Of course, riding excellence is no novelty to us in this country. From Cocky Feldman to Michael Roberts to Basil Marcus to Dougie Whyte, we’ve produced generations of little big men more than capable of holding their own on the world racing stage.
It must be something in the water - or the lettuce.
Though we watch good riding day-in-day-out, it’s still exciting to see the home-grown talent pit itself against worthy opposition from abroad.
The image of jockeys has been tarnished recently.
Aussie ace Damien Oliver is in hot water Down Under for illegal betting, while European superstar Frankie Dettori had a positive drug test in France and faces a lengthy ban.
Both these guys have ridden in the International Jockeys’ Challenge in previous years, so a bit of a shadow is cast across the event, not to mention the profession.
Most racegoers will also be disappointed that the South Africans will not be awarded Protea colours for their participation, as earlier teams were.
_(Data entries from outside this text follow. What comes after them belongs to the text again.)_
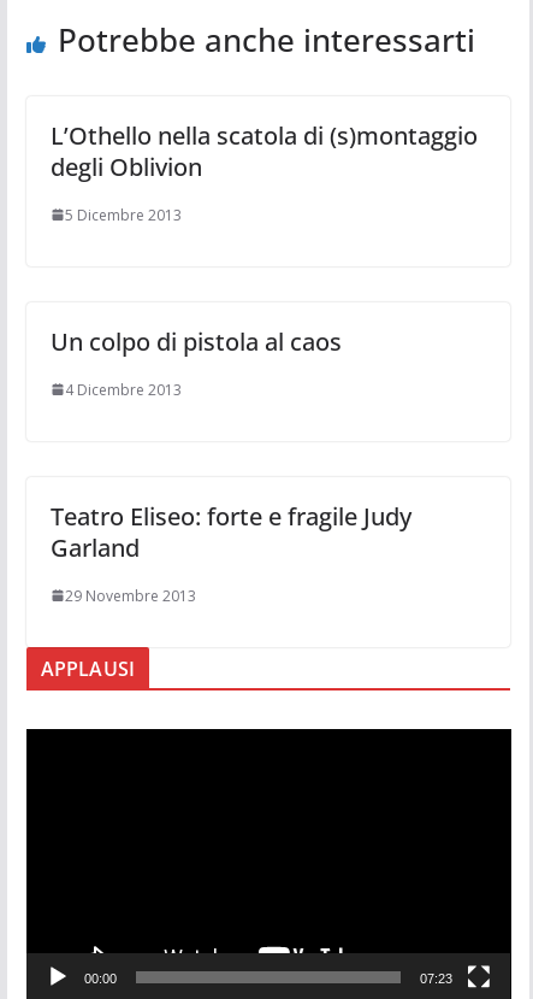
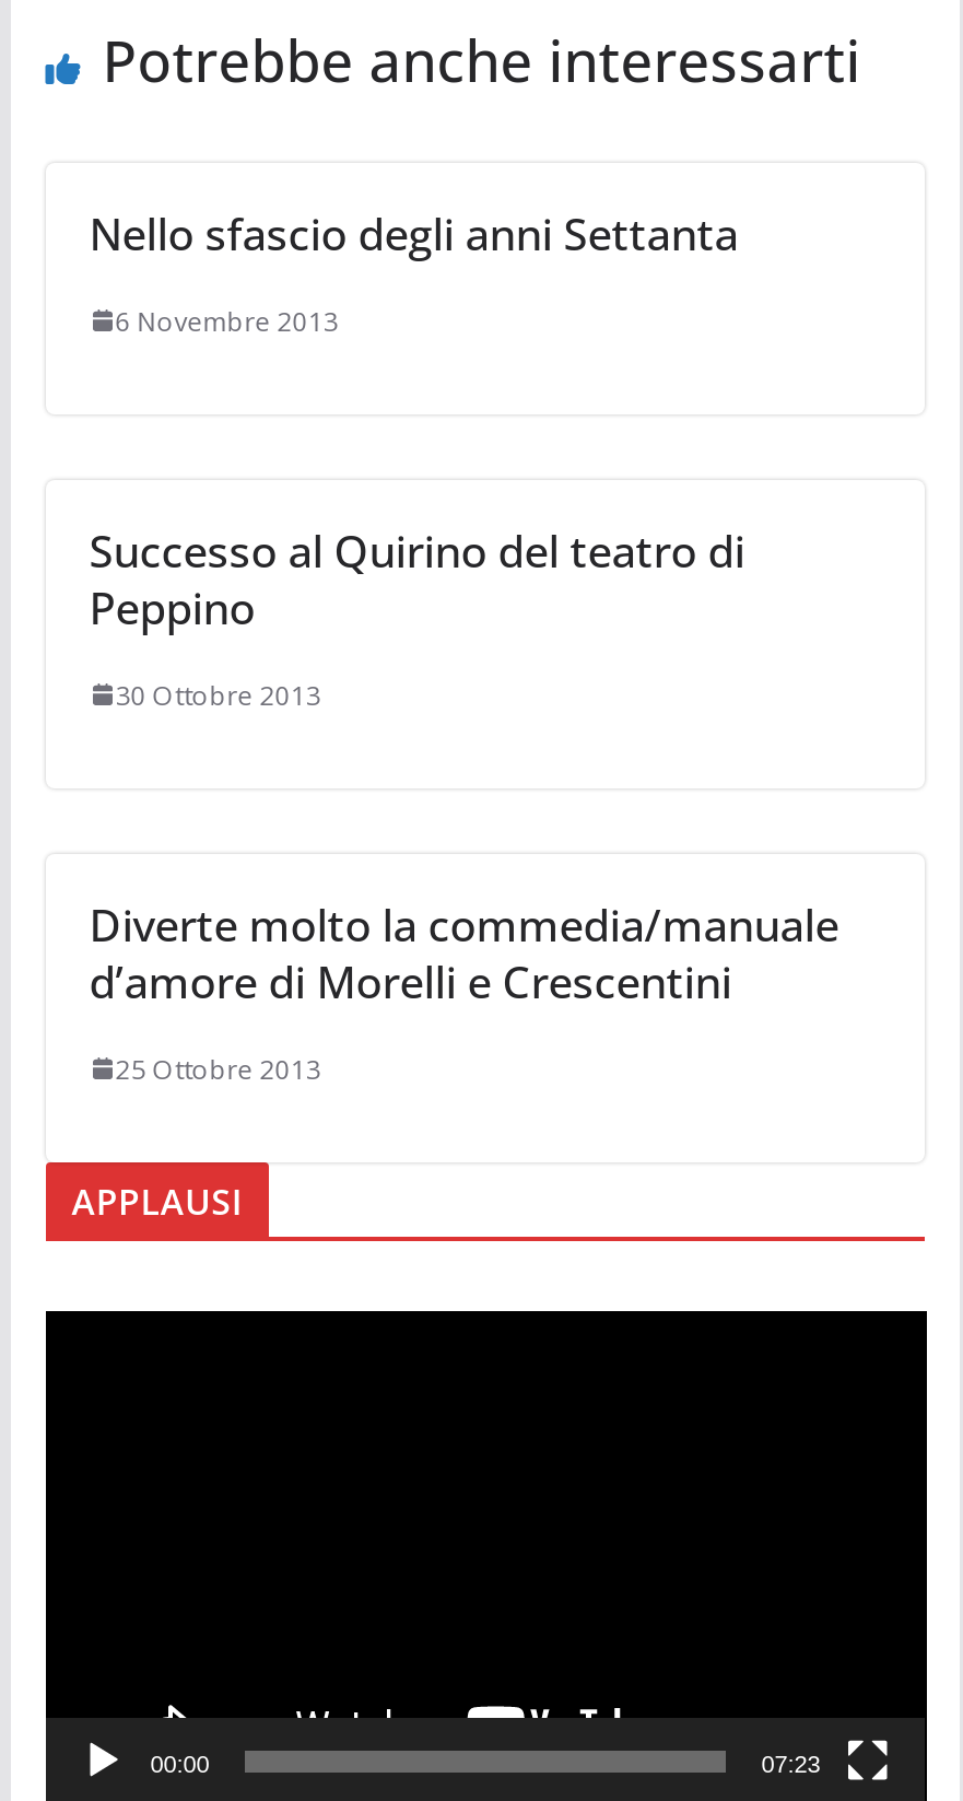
[50,119,477,183] L’Othello nella scatola di (s)montaggio | degli Oblivion -> [89,204,738,263] Nello sfascio degli anni Settanta
[65,205,181,225] 5 Dicembre 2013 -> [115,302,338,340] 6 Novembre 2013
[50,325,341,358] Un colpo di pistola al caos -> [89,521,745,637] Successo al Quirino del teatro di | Peppino
[65,379,181,400] 4 Dicembre 2013 -> [115,676,321,714] 30 Ottobre 2013
[50,500,411,564] Teatro Eliseo: forte e fragile Judy | Garland -> [89,895,839,1011] Diverte molto la commedia/manuale | d’amore di Morelli e Crescentini
[65,585,196,606] 29 Novembre 2013 -> [115,1050,321,1088] 25 Ottobre 2013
Racing’s suits appear to have got themselves into an unholy admin mix-up with Sascoc, the paper-shuffling body that authorises national colours. This has, in turn, sparked an unseemly public row within the industry.
The upshot is that the South African team will race in their horses’ owners’ silks while, weirdly, the visitors will be decked out in their national colours. Racing aficionados will hope that the real action tonight, and at the second Challenge leg on Sunday at Clairwood, will blow away all this blight and remind us of the game’s glories.
Each leg has four races, all handicaps. Jockeys and teams get 30 points for a win, 15 for a second place, 12 for third, and so on, down to one for 12th.
Horses in each race were seeded and mounts chosen by ballot.
Marcus’s team-mates are Jeff Lloyd, who flies in from his new base in Australia; Gavin Lerena; Piere Strydom; Anthony Delpech, and Muzi Yeni.
The internationals are Hughes, who sensationally rode seven winners in a day as he closed on the British Championship last month; Jimmy Fortune; Tom Queally; Seamie Heffernan; Paul Mulrennan, and Joao Moreira.
Heard the one about the six South Africans, five Irishmen and a Brazilian?